Exercise :: In the data below, find every line with the word "decoration" and copy it out.

◇ ◇ ◇

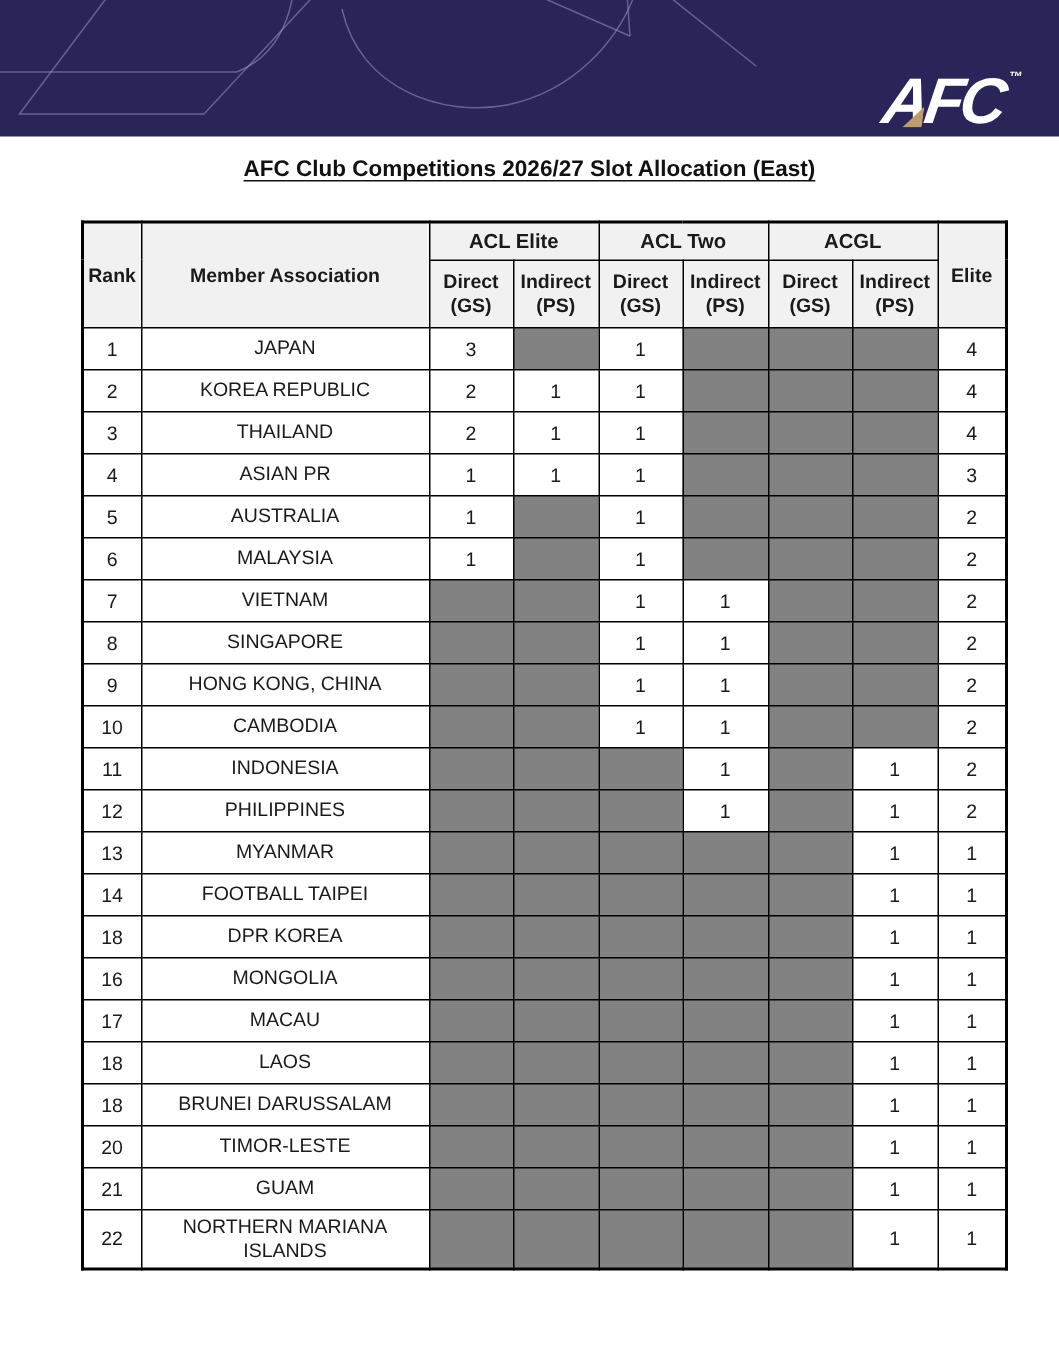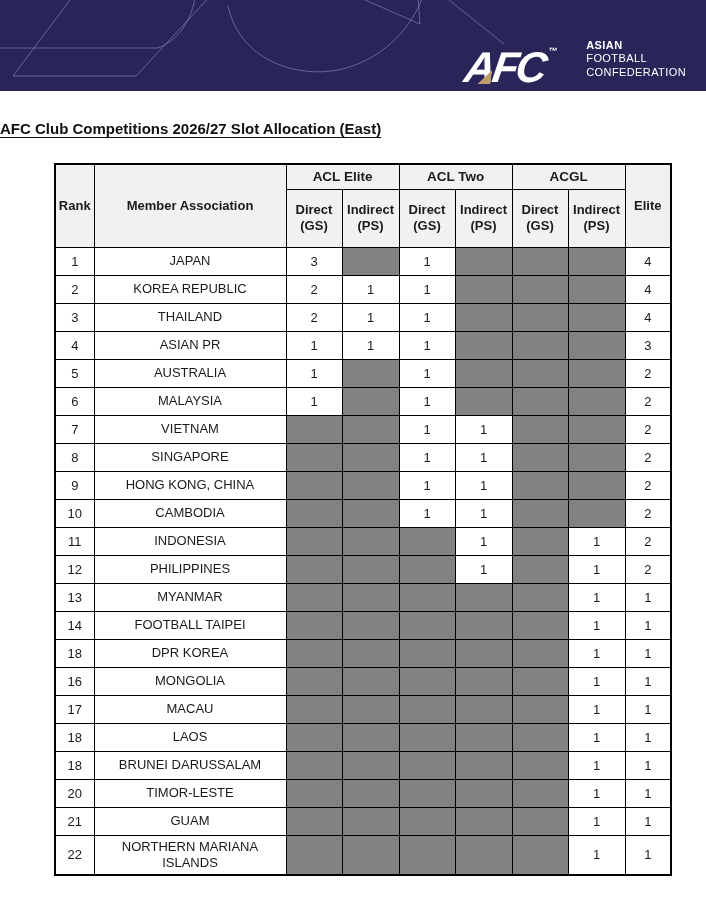--- a/index.html
+++ b/index.html
@@ -68,11 +68,6 @@
     <div class="logotype">
       <span>AFC</span><span class="tm">™</span>
       <span class="wedge"></span>
-    </div>
-    <div class="org">
-      <div class="b">ASIAN</div>
-      <div>FOOTBALL</div>
-      <div>CONFEDERATION</div>
     </div>
   </div>
 </header>

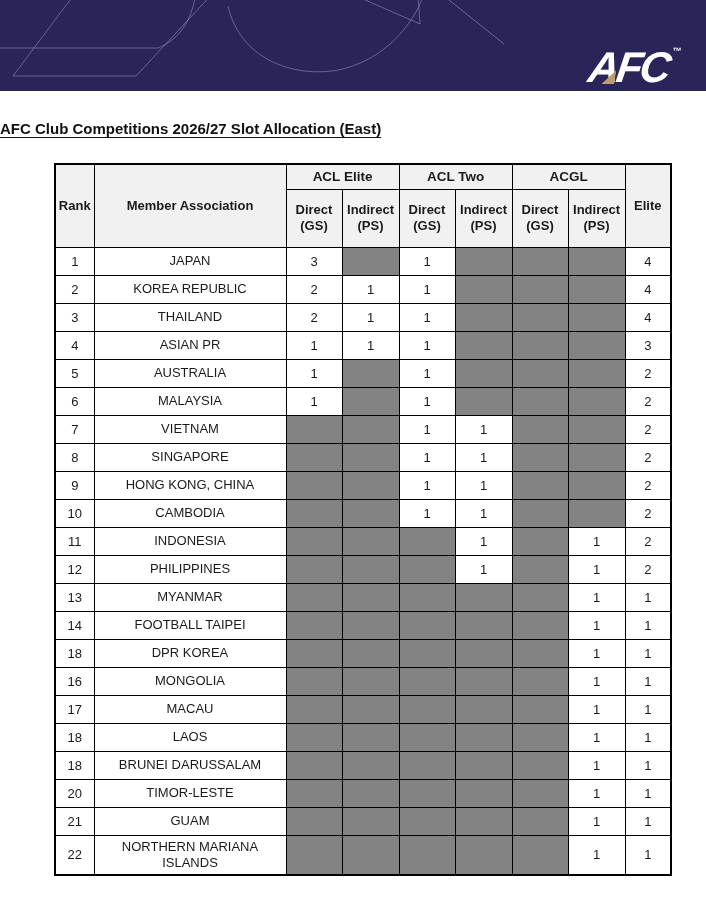--- a/index.html
+++ b/index.html
@@ -34,7 +34,7 @@
   .org .b{font-weight:bold}
   
   .title{
-    margin:29px 0 0;font-size:15px;font-weight:bold;color:#111;
+    margin:13px 0 0;text-align:center;font-size:15px;font-weight:bold;color:#111;
     text-decoration:underline;text-underline-offset:3px;
   }
   

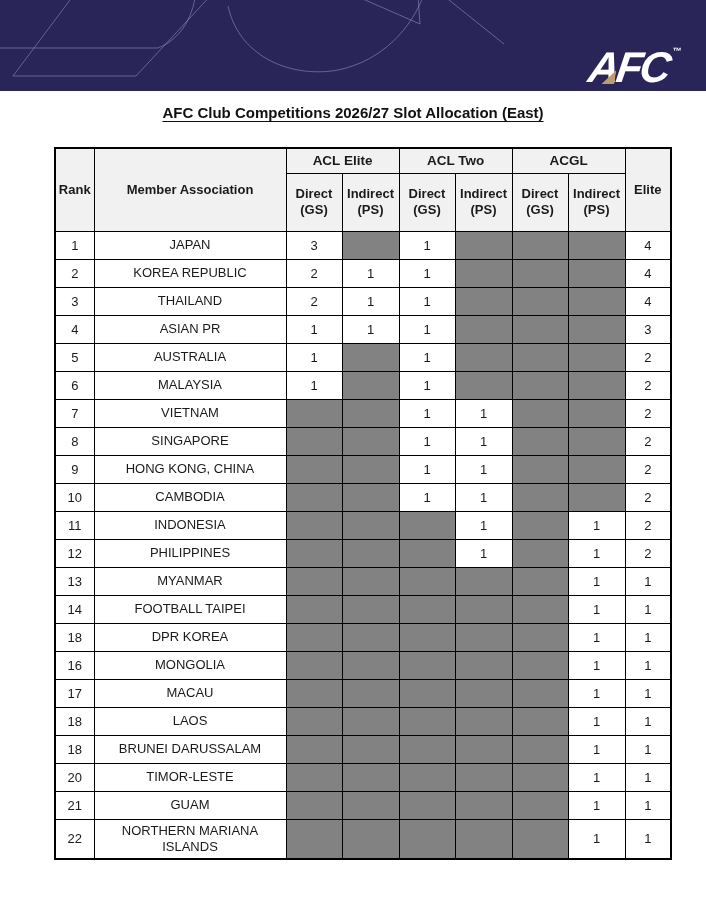--- a/index.html
+++ b/index.html
@@ -46,7 +46,7 @@
   th,td{border:1px solid var(--border);text-align:center;vertical-align:middle;padding:0}
   thead th{background:var(--header-bg);font-weight:bold}
   .group-th{height:25px;font-size:13.5px}
-  .sub-th{height:58px;line-height:16px}
+  .sub-th{height:45px;line-height:16px}
   tbody td{height:28px}
   td.filled{background:var(--filled)}
   td.member-cell{padding:3px 20px;line-height:16px}

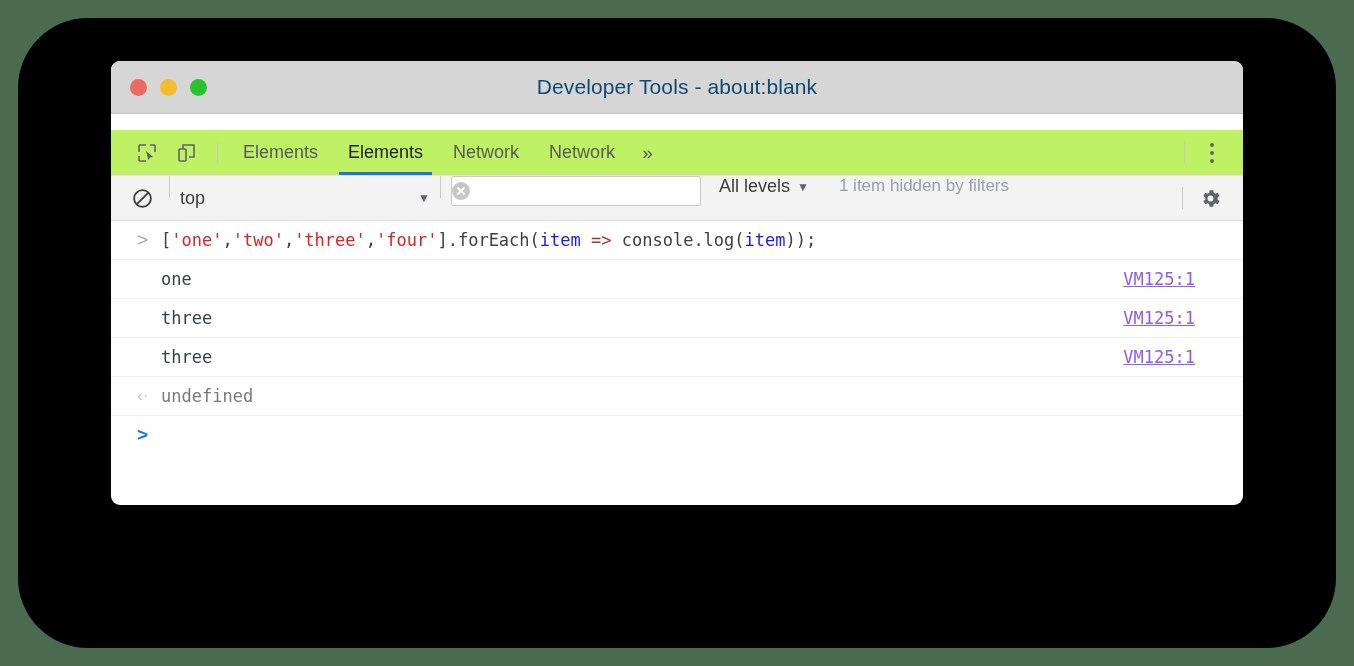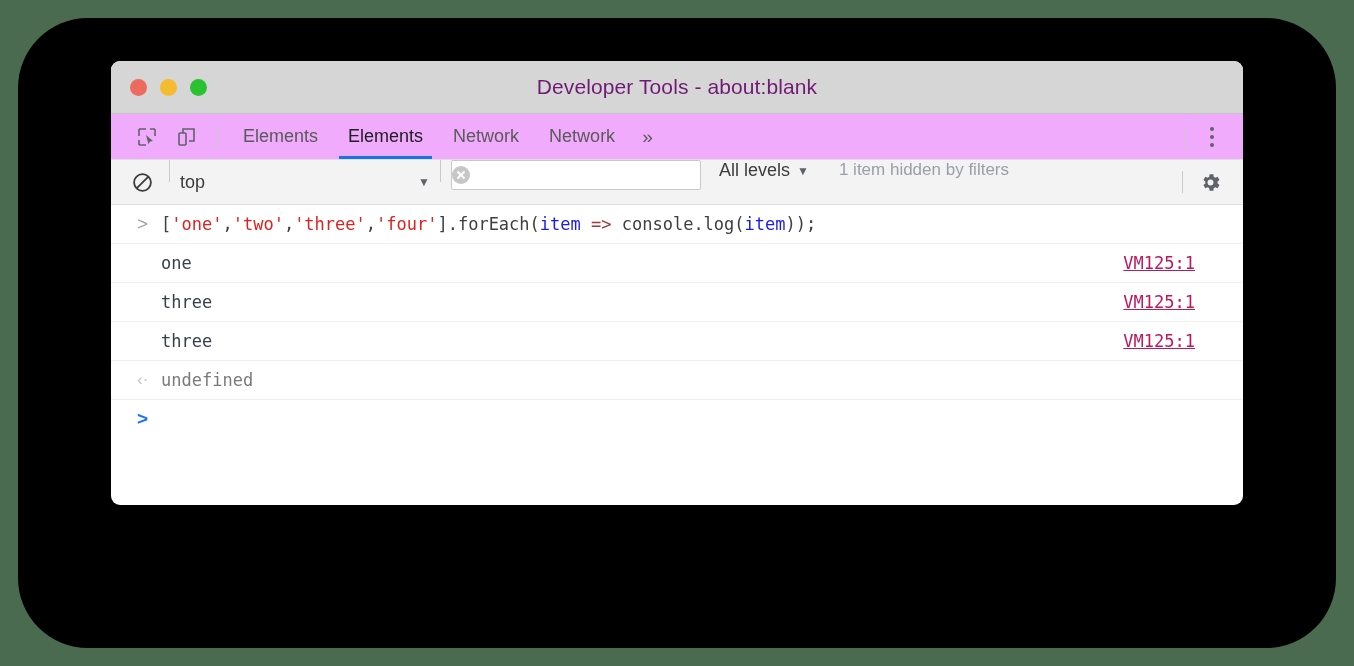--- a/index.html
+++ b/index.html
@@ -59,7 +59,7 @@
     left: 0; right: 0; top: 14px;
     text-align: center;
     font-size: 21px;
-    color: #701a75;
+    color: #0c4a6e;
     letter-spacing: 0.1px;
   }
 

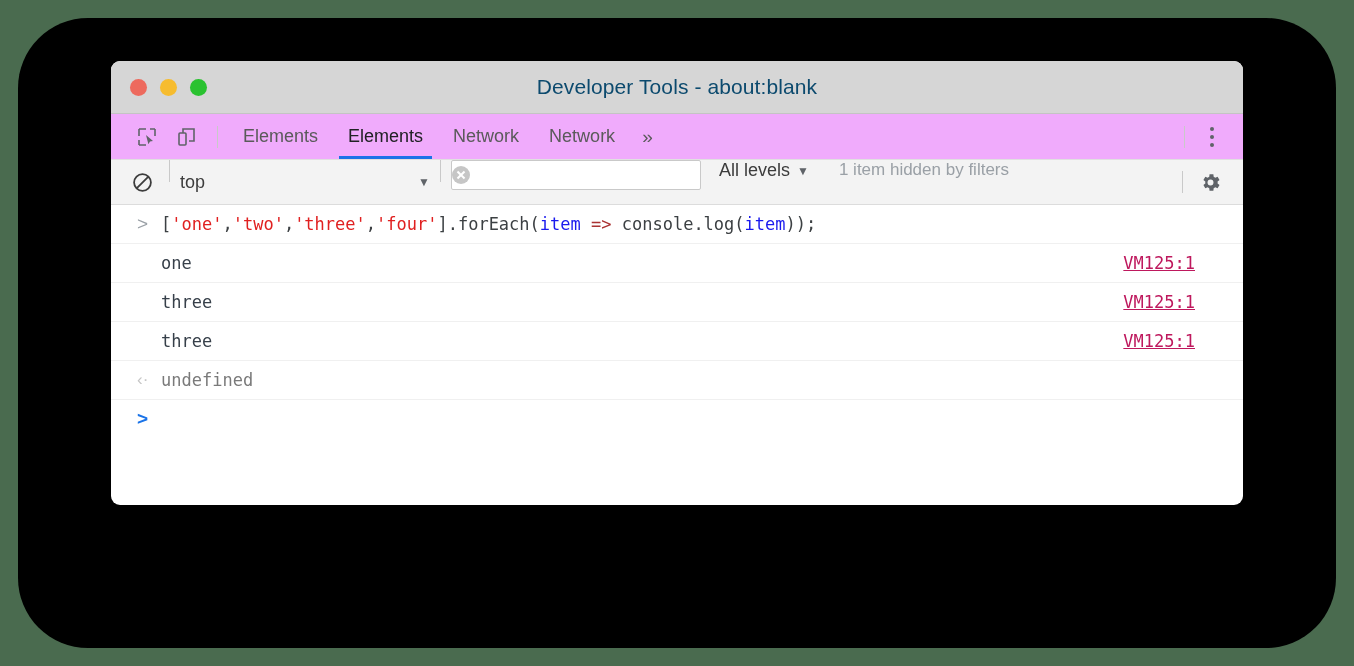--- a/index.html
+++ b/index.html
@@ -67,10 +67,11 @@
   #tabbar {
     position: relative;
     height: 45px;
-    background: #f0abfc;
+    background: #bef264;
     border-bottom: 1px solid #e0e0e0;
     display: flex;
     align-items: center;
+    margin-top: 16px;
   }
   .tbicon {
     width: 40px;

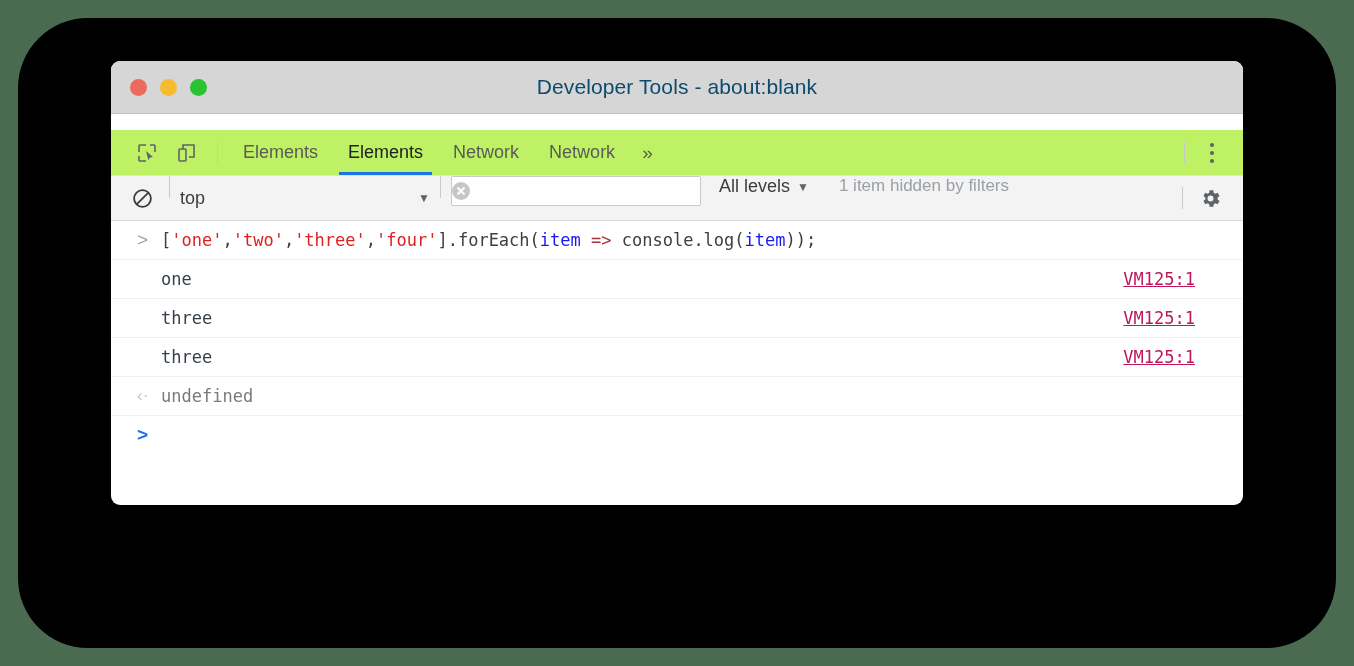--- a/index.html
+++ b/index.html
@@ -265,7 +265,7 @@
     right: 48px;
     font-family: "DejaVu Sans Mono", monospace;
     font-size: 17px;
-    color: #be185d;
+    color: #8b5cf6;
     text-decoration: underline;
   }
   #input-row {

◇ ◇ ◇

Result below ::
     text-decoration:underline;text-underline-offset:3px;
     text-decoration: underline;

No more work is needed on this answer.